Authored by mstorsjo on Aug 4 2020, 1:07 AM.

Details

Summary

This can practically easily be a product of combining strings with macros in resource files.

This fixes https://github.com/mstorsjo/llvm-mingw/issues/140.

As string literals within llvm-rc are handled as StringRefs, each referencing an uninterpreted slice of the input file, with actual interpretation of the input string (codepage handling, unescaping etc) done only right before writing them out to disk, it's hard to concatenate them other than just bundling them up in a vector, without rearchitecting a large part of llvm-rc

This matches how the same already is supported in VersionInfoValue, with a std::vector<IntOrString> Values.

MS rc.exe only supports concatenated string literals in version info values (already supported), string tables (implemented in this patch) and user data resources (easily implemented in a separate patch, but hasn't been requested by any end user yet), while GNU windres supports string immediates split into multiple strings anywhere (e.g. like (100 ICON "myicon" ".ico"). Not sure if concatenation in other statements actually is used in the wild though, in resource files normally built by GNU windres.

I have a separate patch that implements concatenation of all input string literals already at the tokenizer stage, which allows any string token to be split up into separate substrings like with GNU windres, without needing custom code for each resource statement that might contain it. That implementation allows simplifying some of the existing code for version info values as well, but probably is a bit more risky.

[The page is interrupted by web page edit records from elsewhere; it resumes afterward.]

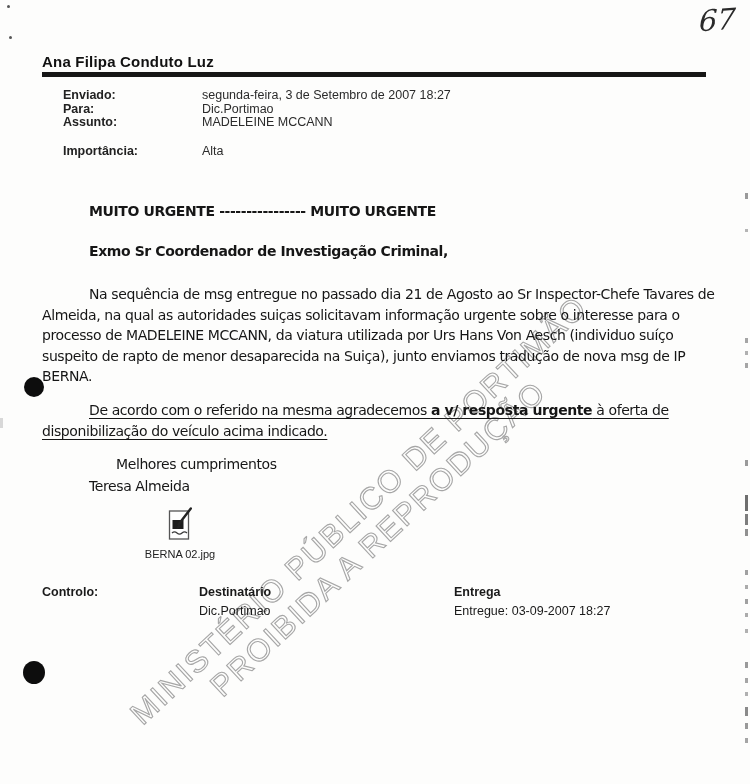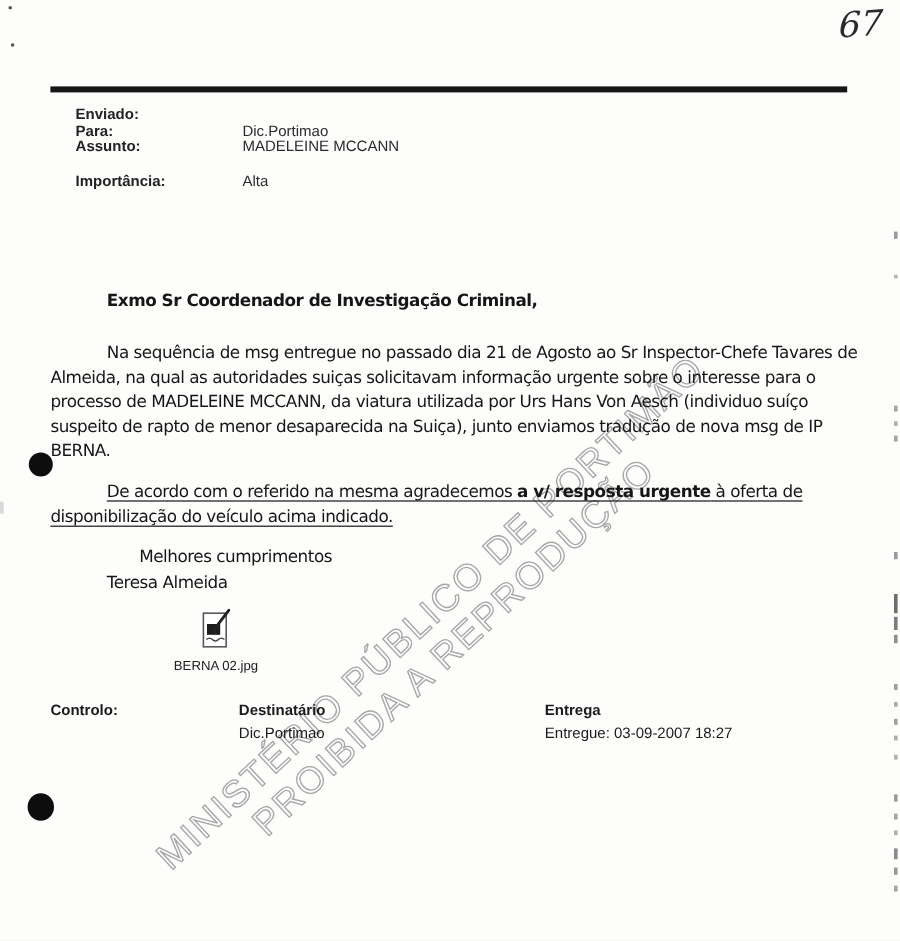--- a/index.html
+++ b/index.html
@@ -103,6 +103,7 @@
 
   <div class="abs hw-number">67</div>
 
+  <div class="abs sender-name">Ana Filipa Conduto Luz</div>
   <div class="abs header-rule"></div>
 
   <div class="abs meta-label" style="top:88px;">Enviado:</div>

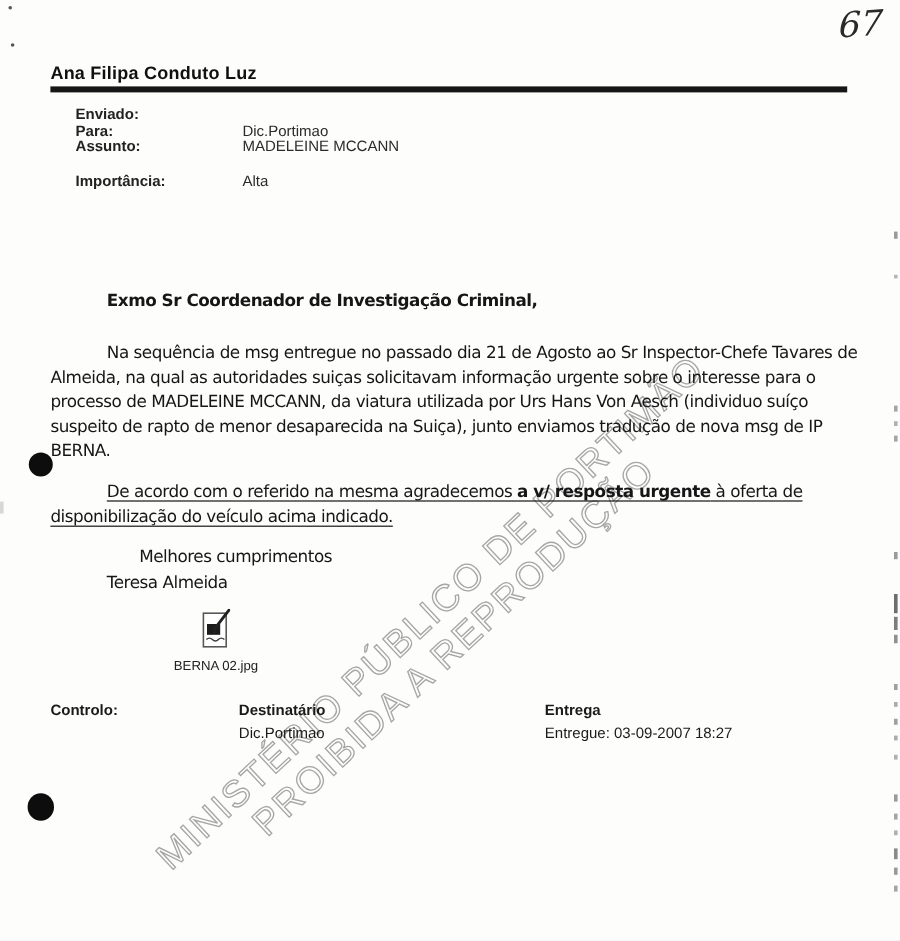--- a/index.html
+++ b/index.html
@@ -107,6 +107,7 @@
   <div class="abs header-rule"></div>
 
   <div class="abs meta-label" style="top:88px;">Enviado:</div>
+  <div class="abs meta-value" style="top:88px;">segunda-feira, 3 de Setembro de 2007 18:27</div>
   <div class="abs meta-label" style="top:101.5px;">Para:</div>
   <div class="abs meta-value" style="top:101.5px;">Dic.Portimao</div>
   <div class="abs meta-label" style="top:115px;">Assunto:</div>

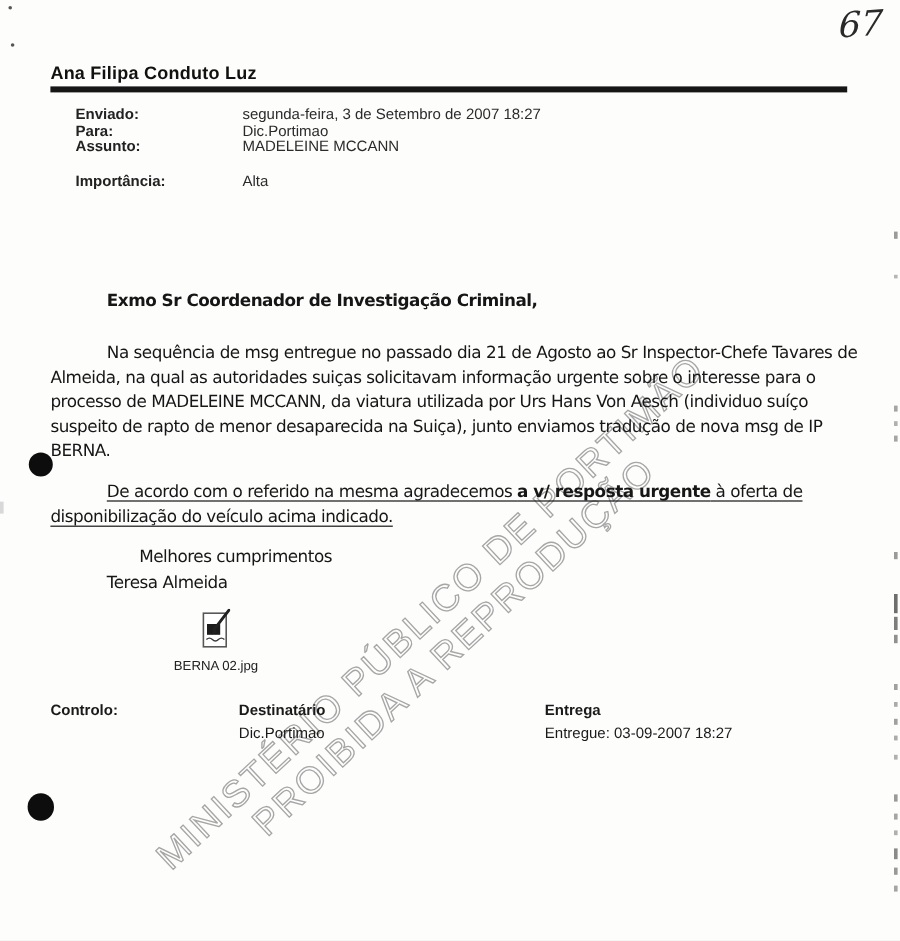--- a/index.html
+++ b/index.html
@@ -115,6 +115,7 @@
   <div class="abs meta-label" style="top:144px;">Importância:</div>
   <div class="abs meta-value" style="top:144px;">Alta</div>
 
+  <div class="abs body-text urgent-line">MUITO URGENTE ---------------- MUITO URGENTE</div>
   <div class="abs body-text salutation">Exmo Sr Coordenador de Investigação Criminal,</div>
   <div class="abs body-text para1">Na sequência de msg entregue no passado dia 21 de Agosto ao Sr Inspector-Chefe Tavares de
 Almeida, na qual as autoridades suiças solicitavam informação urgente sobre o interesse para o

@hans - This isn't a regression fix, but should be a fairly safe, backportable improvement, if we're still at a stage when we can take that kind of changes.

Diff Detail

Event Timeline

mstorsjo created this revision.Aug 4 2020, 1:07 AM
Herald added a project: Restricted Project. · View Herald TranscriptAug 4 2020, 1:07 AM
mstorsjo requested review of this revision.Aug 4 2020, 1:07 AM

I'll defer to @thakis, but I have a couple suggestions inline.

llvm/tools/llvm-rc/ResourceFileWriter.h
106

Would it be more straightforward to represent the string as a Twine rather than a vector for StringRefs?

161

I don't agree with the name change from singular to plural. Conceptually, it is addjust a single StringID and String into the string table's Bundle. The fact that the string's text may be a concatenation of several pieces doesn't change that.

mstorsjo added inline comments.Aug 4 2020, 10:17 AM
llvm/tools/llvm-rc/ResourceFileWriter.h
106

No - we need the individual strings stored separarely as we need to call processString on each of them on their own.

161

Ok, good point, will revert to the original name.

mstorsjo added inline comments.Aug 4 2020, 12:31 PM
llvm/tools/llvm-rc/ResourceFileWriter.h
106

Oh, and also, Twines can't be stored, as they basically just consist of references to the temporary twines/objects that they're concatenated from.

amccarth accepted this revision.Aug 4 2020, 1:47 PM

OK, makes sense. I was hoping the processing could happen as you build up the concatenated string rather than at the end. But now I see the design doesn't really allow for that.

LGTM if you keep insertStringIntoBundle singular.

This revision is now accepted and ready to land.Aug 4 2020, 1:47 PM

@hans - ok with this for the branch as well? This fixes a recently reported bug by a user.

hans added a comment.Aug 5 2020, 11:02 AM

@hans - ok with this for the branch as well? This fixes a recently reported bug by a user.

Yes, seems safe enough. Pushed as 0835988de17ef8ea70ac790d3d99fea832fcc3e6.